Look for an app that can grow with your kids
If you have a few kids, you might think you need several apps geared toward different ages. Not necessarily. While your 8-year-old won’t be as sophisticated as his tween and teen siblings, they can all use the same platform, provided it’s flexible enough to allow for varying levels of use. You could start the youngest with a small allowance and gradually expand over time, giving older kids funds to pay their monthly cell phone bills or Netflix subscription, for example. The best apps let your kids become more independent and take on more responsibility as they mature.

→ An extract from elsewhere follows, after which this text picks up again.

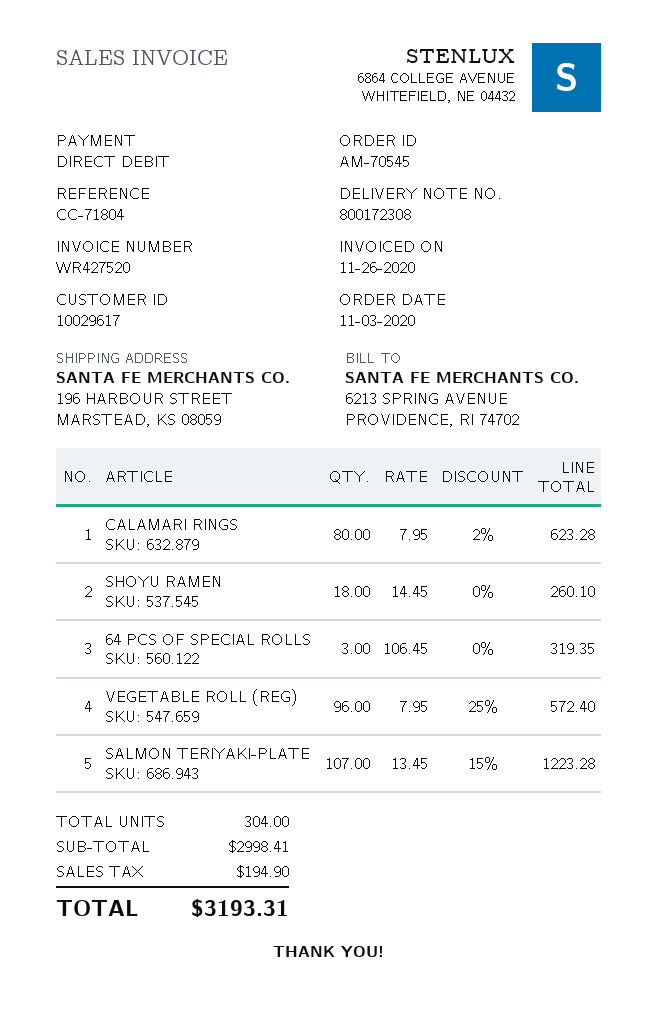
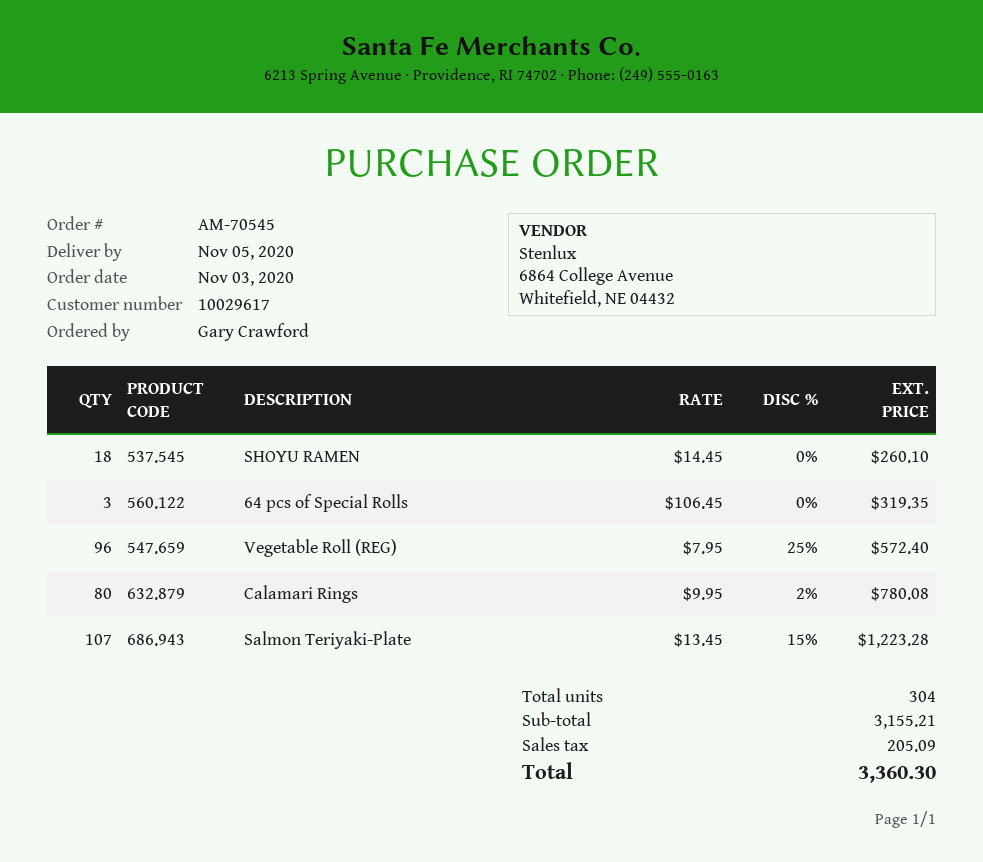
CALAMARI RINGS: 80 x 7.95 - 2% = 623.28 -> 80 x 9.95 - 2% = 780.08
subtotal: 2998.41 -> 3155.21
tax: 194.90 -> 205.09
total: 3193.31 -> 3360.30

Consider both saving and spending
There’s no question that it’s important to emphasize saving when teaching kids about finance. Many adults don’t, or can’t, save nearly enough, so try to start your children off on the right foot. Stress that setting aside even small amounts pays off over time. But keep in mind, saving is only half the story – it’s equally important to manage earnings and spend wisely. Apps that focus only on saving fall short, because in the real world, daily life is more often about spending. That said, make sure the app you choose covers hands-on spend management as well as savings.
Watch out for fees
Before plunking down your money for an app, look for family banking tools that are free or close to it, and without hidden fees. The best platforms offer a fee-free app and debit card that are used under parental oversight. These enable kids to gain from experiential learning without getting hit by banking fees. That opens the door to another teaching moment: This is their money and it’s counterproductive to have to pay to use it.
See whether friends and relations can contribute
In many families, grandparents, aunts and uncles want to help kids achieve specific financial goals, whether that’s buying a skateboard or their first car or taking a gap year abroad. Some apps allow trusted adults to “gift” kids directly. That lets them contribute to your child’s financial education and help kids realize their dreams.
When you treat kids with respect and give them responsibility, most will rise to the challenge. The key is finding a way to give them independence gradually – a means to learn by doing that will help them build personal agency. The payoff is worth the effort. Invest a little time now and you can help your children become money-savvy, self-sufficient adults.